> **WHAT IS REQUIRED**
What lines in the records below mention "tidak"? List them all.

Version difference data
· · · ·

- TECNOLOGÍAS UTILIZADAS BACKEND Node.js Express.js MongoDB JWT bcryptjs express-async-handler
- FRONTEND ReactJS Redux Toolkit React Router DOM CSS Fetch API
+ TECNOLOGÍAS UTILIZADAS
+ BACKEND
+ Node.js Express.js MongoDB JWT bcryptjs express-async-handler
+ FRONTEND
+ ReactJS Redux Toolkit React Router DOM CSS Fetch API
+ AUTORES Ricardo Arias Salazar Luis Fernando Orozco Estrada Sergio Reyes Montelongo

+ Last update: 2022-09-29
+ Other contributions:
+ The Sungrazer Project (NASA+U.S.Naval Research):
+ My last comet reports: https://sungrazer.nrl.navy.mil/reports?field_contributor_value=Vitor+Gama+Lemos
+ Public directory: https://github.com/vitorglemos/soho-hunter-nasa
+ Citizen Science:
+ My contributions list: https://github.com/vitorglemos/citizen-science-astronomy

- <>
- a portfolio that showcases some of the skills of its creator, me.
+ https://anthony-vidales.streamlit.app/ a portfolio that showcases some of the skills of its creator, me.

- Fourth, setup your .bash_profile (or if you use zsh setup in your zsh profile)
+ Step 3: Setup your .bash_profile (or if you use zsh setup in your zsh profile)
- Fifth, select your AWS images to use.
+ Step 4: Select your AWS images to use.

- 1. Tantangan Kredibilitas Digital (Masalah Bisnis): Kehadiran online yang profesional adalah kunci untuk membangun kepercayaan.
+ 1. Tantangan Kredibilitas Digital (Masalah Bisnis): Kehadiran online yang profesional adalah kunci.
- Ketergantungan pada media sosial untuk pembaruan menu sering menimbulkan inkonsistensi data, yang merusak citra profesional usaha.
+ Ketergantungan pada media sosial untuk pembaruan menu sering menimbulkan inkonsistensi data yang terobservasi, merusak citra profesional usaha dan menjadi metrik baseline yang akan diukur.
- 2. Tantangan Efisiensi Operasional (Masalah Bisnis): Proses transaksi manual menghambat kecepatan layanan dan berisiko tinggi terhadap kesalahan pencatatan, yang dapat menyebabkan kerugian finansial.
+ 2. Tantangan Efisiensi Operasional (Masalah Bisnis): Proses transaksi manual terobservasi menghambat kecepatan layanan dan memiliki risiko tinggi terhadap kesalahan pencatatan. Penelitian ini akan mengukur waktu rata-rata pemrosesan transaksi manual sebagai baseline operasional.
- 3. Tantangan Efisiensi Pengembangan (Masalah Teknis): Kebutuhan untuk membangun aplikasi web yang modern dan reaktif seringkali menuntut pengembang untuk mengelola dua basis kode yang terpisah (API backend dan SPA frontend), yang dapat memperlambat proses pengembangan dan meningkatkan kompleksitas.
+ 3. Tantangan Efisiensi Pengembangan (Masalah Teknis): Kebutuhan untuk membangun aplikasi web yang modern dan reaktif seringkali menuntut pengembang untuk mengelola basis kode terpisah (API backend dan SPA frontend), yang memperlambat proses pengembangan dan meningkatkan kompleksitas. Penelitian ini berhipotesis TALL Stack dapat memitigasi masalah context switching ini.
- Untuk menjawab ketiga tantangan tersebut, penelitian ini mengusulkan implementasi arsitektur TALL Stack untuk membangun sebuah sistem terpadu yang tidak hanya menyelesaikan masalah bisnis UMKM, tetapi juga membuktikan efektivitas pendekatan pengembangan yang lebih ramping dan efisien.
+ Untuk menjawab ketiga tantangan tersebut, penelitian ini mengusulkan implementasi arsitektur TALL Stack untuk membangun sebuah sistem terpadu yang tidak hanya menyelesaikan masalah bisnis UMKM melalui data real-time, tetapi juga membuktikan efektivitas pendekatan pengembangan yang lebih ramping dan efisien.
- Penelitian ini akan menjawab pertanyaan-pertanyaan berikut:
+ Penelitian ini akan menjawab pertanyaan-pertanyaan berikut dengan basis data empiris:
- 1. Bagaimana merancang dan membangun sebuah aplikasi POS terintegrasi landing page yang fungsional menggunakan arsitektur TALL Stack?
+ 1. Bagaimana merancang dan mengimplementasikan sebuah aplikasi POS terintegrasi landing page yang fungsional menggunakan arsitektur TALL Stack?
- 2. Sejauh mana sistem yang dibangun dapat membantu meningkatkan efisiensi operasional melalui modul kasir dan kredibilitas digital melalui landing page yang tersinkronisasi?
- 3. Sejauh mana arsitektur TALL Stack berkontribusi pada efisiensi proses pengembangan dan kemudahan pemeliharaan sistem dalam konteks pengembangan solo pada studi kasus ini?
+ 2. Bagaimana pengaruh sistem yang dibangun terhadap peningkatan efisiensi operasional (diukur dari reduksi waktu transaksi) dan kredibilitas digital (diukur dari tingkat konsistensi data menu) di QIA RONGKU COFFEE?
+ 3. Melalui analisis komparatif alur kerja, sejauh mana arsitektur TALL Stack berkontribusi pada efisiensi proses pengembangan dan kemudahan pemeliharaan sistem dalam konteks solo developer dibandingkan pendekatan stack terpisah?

· · · ·

> **RESPONSE TO THIS TASK**
- Untuk menjawab ketiga tantangan tersebut, penelitian ini mengusulkan implementasi arsitektur TALL Stack untuk membangun sebuah sistem terpadu yang tidak hanya menyelesaikan masalah bisnis UMKM, tetapi juga membuktikan efektivitas pendekatan pengembangan yang lebih ramping dan efisien.
+ Untuk menjawab ketiga tantangan tersebut, penelitian ini mengusulkan implementasi arsitektur TALL Stack untuk membangun sebuah sistem terpadu yang tidak hanya menyelesaikan masalah bisnis UMKM melalui data real-time, tetapi juga membuktikan efektivitas pendekatan pengembangan yang lebih ramping dan efisien.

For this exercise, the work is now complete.